🤖 AI Summary
This work addresses the challenge of efficiently implementing errorless electrical flow sampling (ELFS) on graphs to enhance the performance of quantum walk algorithms in search, sampling, and optimization tasks. We introduce, for the first time, an errorless transformer that establishes a framework supporting subspace intersection reflections, combined with an effective gap lemma to achieve optimal error scaling. This approach yields optimal estimates of effective resistance and Span program witness size, and demonstrates up to a quadratic quantum speedup in semi-supervised learning tasks on graphs.
📝 Abstract
Electric flow sampling (elfs) is a new tool in the quantum walk toolbox and a useful primitive for solving search, sampling and optimization problems on graphs.

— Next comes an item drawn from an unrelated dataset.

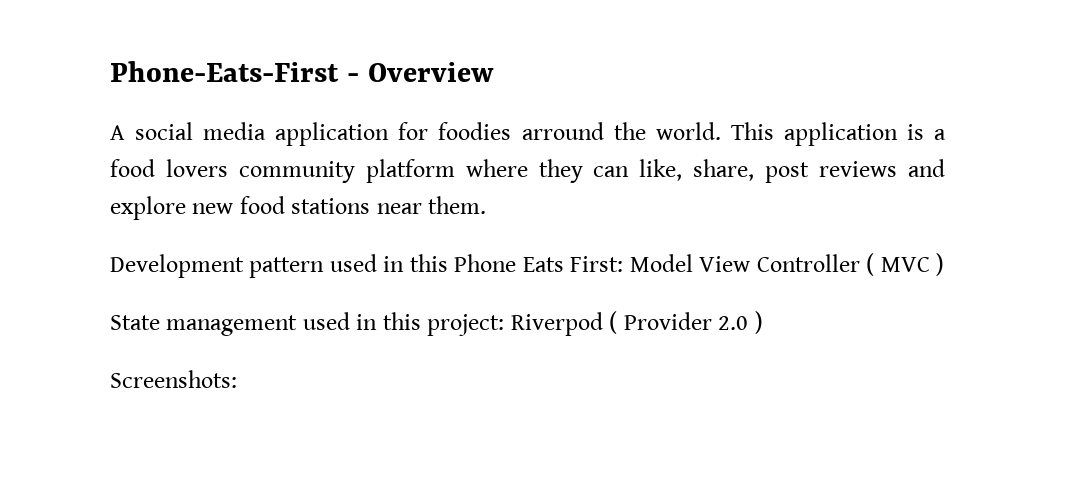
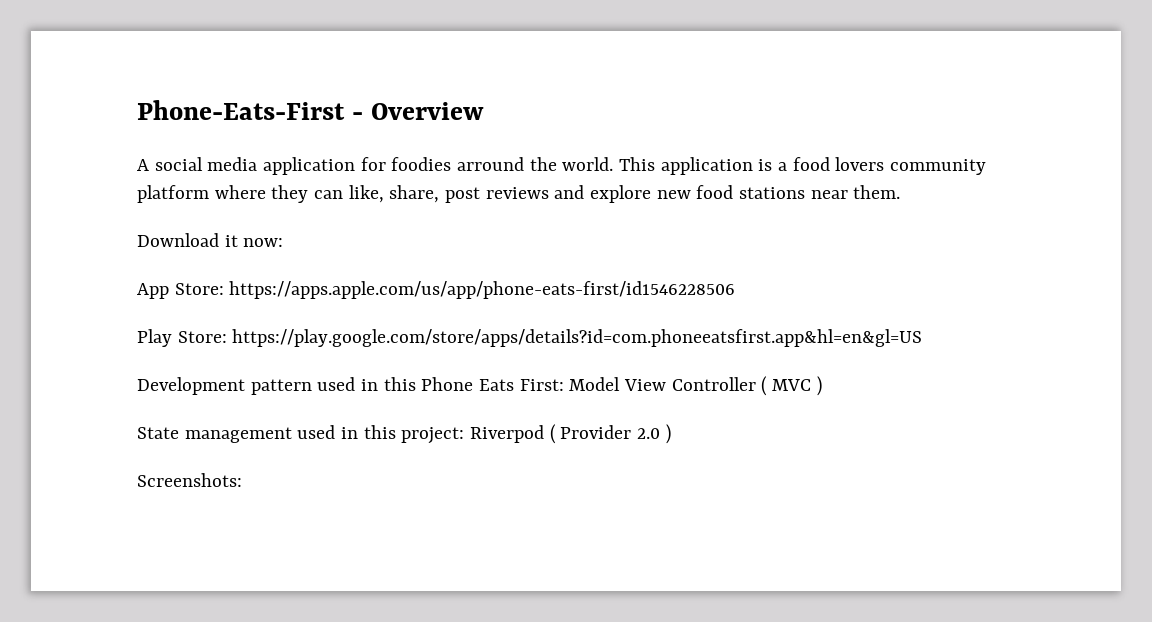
+ Download it now:
+ App Store: https://apps.apple.com/us/app/phone-eats-first/id1546228506
+ Play Store: https://play.google.com/store/apps/details?id=com.phoneeatsfirst.app&hl=en&gl=US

We refine this tool by showing that there exists a zero-error transducer for implementing elfs. More broadly, we establish a zero-error transducer for reflecting about the intersection of two subspaces, yielding an errorfree transducer version of the effective gap lemma. Building on this result, we obtain improved quantum walk algorithms for estimating effective resistances and span program witness sizes with an optimal error scaling, and for sampling from the random walk arrival distribution, via the composition of many elfs. Using this last algorithm, we obtain an up-to-quadratic quantum speedup for semi-supervised learning on expander graphs.